Ahmet Davutoğlu: Ben kukla bir başbakan olmam dedim
Gelecek Partisi Genel Başkanı Ahmet Davutoğlu, Hadi Özışık'ın Youtube kanalında açıklamalarda bulundu.

Oluşturma Tarihi: 2021-04-18 08:38:18

Güncelleme Tarihi: 2021-04-18 08:38:18

Gelecek Partisi Genel Başkanı Hadi Özışık'ın Youtube kanalına konuk oldu. Gürkan Hacır ile Hadi Özışık'ın sorularını yanıtlayan Ahmet Davutoğlu, Montrö'den generaller bildirisine, başkanlık sisteminden sarıklı amirale kadar birçok konuda önemli açıklamalar yaptı. 'AK Parti'yi böldünüz mü' sorusuna da yanıt veren Davutoğlu, "Bıraktığım partiyi ben bölmedim. Biz mi kaybettirdik İstanbul'u, Ankara'yı... Biz partiyi bölmedik biz partiden ihraç edildik" yanıtını verdi.

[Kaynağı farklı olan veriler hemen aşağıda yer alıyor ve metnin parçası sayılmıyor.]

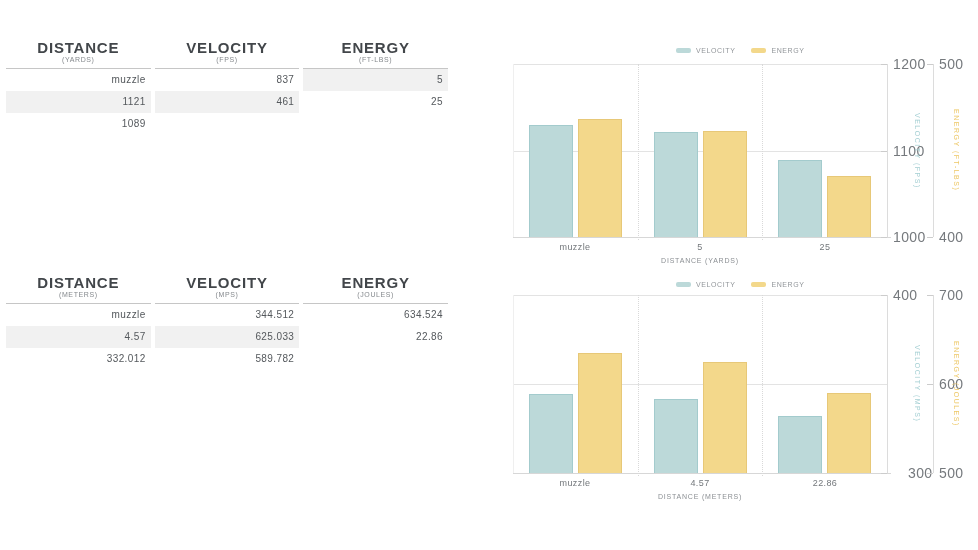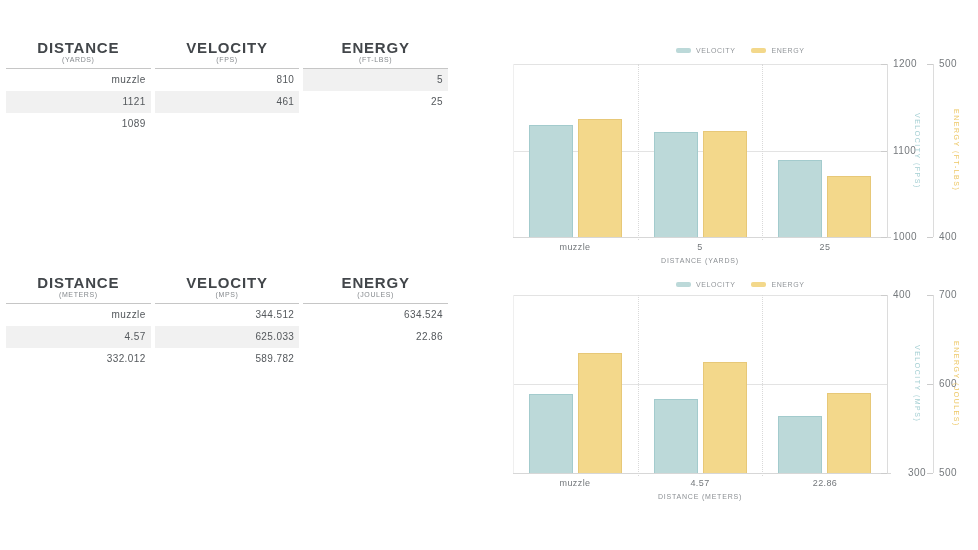--- a/index.html
+++ b/index.html
@@ -27,7 +27,7 @@
   .tickdash{ position:absolute; height:1px; background:#cccccc; }
   .bar     { position:absolute; border:1px solid; border-bottom:none; }
   .xtick   { position:absolute; text-align:center; font-size:9px; color:#73777b; letter-spacing:0.4px; }
-  .ytick   { position:absolute; font-size:10px; line-height:12px; color:#75797d; letter-spacing:0.4px; }
+  .ytick   { position:absolute; font-size:14px; line-height:12px; color:#75797d; letter-spacing:0.4px; }
   .xtitle  { position:absolute; text-align:center; font-size:7px; color:#8b8f93; letter-spacing:0.8px; }
   .rotlabel{ position:absolute; writing-mode:vertical-rl; text-align:center;
              font-size:7px; letter-spacing:1.5px; white-space:nowrap; }

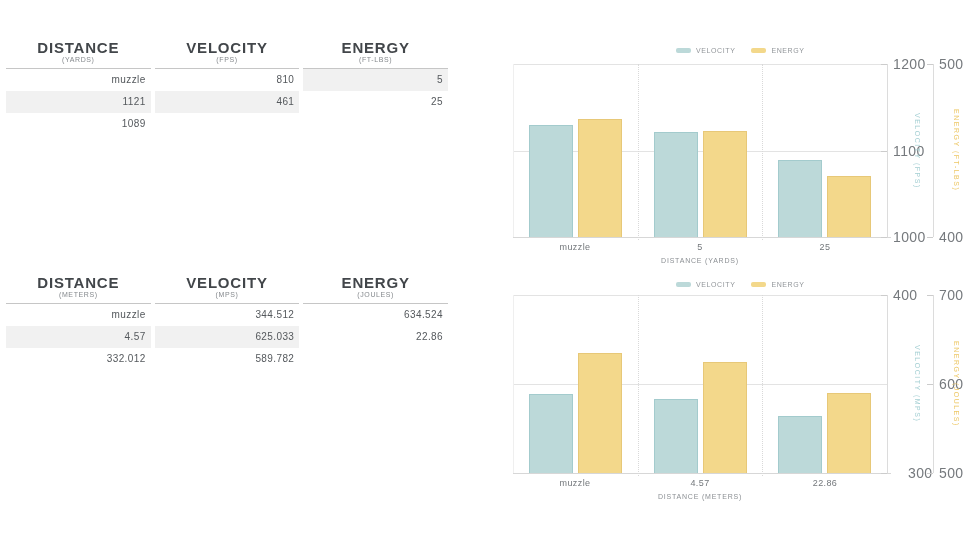--- a/index.html
+++ b/index.html
@@ -54,7 +54,7 @@
         <div class="unit">(FT-LBS)</div>
       </div>
       <div class="td">muzzle</div>
-      <div class="td">810</div>
+      <div class="td">837</div>
       <div class="td stripe">5</div>
       <div class="td stripe">1121</div>
       <div class="td stripe">461</div>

İşte Davutoğlu'nun açıklamaları:

Benim o zaman savunduğum başkanlık sistemi ile cumhurbaşkanının uyguladığı başkanlık sistemi arasındaki farklara bakın. 2014'te ben Sayın Cumhurbaşkanına baş başa görüşmelerde parlamenter sistem daha uygun dedim. Hatta şunu da teklif ettim kendisine... 'Parlamenter sisteme geçelim' ben kongrede görevi size teslim edeyim, bütün yetkiler sizde olarak başbakanlık yapın. Ben öyle bir konjoktürde başbakanlığı güçlendirecek bir şeyi savunuyor olmaya devam etseydim Cumhurbaşkanına karşı şahsi bir hesap içine girdiğim gibi bir vehim oluşacaktı. Bunu yapmadığım halde bile bu fitneyi çıkaranlar en sonunda Cumhurbaşkanı ile benim de aramı açtılar.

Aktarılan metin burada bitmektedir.